▶ [AIM OF THE EXERCISE] Show each line of the listing in which the word "esgoto" occurs.

▶ [INPUT]
━━━━━━━━━━━━━━━━

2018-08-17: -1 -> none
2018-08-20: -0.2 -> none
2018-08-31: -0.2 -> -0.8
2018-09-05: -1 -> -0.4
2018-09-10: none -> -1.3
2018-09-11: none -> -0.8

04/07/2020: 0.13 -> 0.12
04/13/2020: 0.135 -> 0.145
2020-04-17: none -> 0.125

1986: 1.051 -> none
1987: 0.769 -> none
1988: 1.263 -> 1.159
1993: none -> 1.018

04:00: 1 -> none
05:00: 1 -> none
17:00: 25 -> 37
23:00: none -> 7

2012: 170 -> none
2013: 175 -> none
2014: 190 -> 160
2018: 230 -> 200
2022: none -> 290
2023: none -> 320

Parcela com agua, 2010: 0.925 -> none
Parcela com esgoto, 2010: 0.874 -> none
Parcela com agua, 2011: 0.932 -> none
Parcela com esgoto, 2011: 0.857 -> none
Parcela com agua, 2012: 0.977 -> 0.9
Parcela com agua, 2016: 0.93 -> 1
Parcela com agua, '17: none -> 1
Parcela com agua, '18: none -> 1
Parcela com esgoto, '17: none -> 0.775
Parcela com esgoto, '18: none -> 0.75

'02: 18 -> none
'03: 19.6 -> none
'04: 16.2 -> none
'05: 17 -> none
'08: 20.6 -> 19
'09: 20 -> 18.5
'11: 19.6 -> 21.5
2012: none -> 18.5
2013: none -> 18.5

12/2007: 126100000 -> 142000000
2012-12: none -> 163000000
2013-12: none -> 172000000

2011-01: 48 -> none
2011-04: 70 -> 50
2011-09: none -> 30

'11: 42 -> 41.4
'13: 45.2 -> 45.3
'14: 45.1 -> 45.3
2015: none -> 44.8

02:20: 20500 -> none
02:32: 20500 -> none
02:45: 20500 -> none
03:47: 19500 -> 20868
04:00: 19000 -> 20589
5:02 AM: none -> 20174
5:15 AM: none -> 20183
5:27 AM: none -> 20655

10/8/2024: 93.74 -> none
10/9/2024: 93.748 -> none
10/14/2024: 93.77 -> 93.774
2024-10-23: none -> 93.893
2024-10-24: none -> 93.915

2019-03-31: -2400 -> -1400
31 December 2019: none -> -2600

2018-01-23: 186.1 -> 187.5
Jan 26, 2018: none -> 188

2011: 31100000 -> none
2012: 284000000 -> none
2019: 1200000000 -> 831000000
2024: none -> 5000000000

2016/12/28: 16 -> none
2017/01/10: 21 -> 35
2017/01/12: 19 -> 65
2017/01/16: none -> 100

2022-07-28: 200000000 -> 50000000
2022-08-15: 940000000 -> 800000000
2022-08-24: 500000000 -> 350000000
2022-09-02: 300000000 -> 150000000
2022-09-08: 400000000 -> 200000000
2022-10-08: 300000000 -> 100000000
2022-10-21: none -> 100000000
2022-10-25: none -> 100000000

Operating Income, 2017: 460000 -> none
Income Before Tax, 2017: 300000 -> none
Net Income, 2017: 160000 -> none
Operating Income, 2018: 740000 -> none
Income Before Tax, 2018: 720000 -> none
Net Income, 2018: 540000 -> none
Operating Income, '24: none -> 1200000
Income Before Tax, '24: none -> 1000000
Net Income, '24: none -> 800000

━━━━━━━━━━━━━━━━

▶ [SOLVED PROBLEM]
Parcela com esgoto, 2010: 0.874 -> none
Parcela com esgoto, 2011: 0.857 -> none
Parcela com esgoto, '17: none -> 0.775
Parcela com esgoto, '18: none -> 0.75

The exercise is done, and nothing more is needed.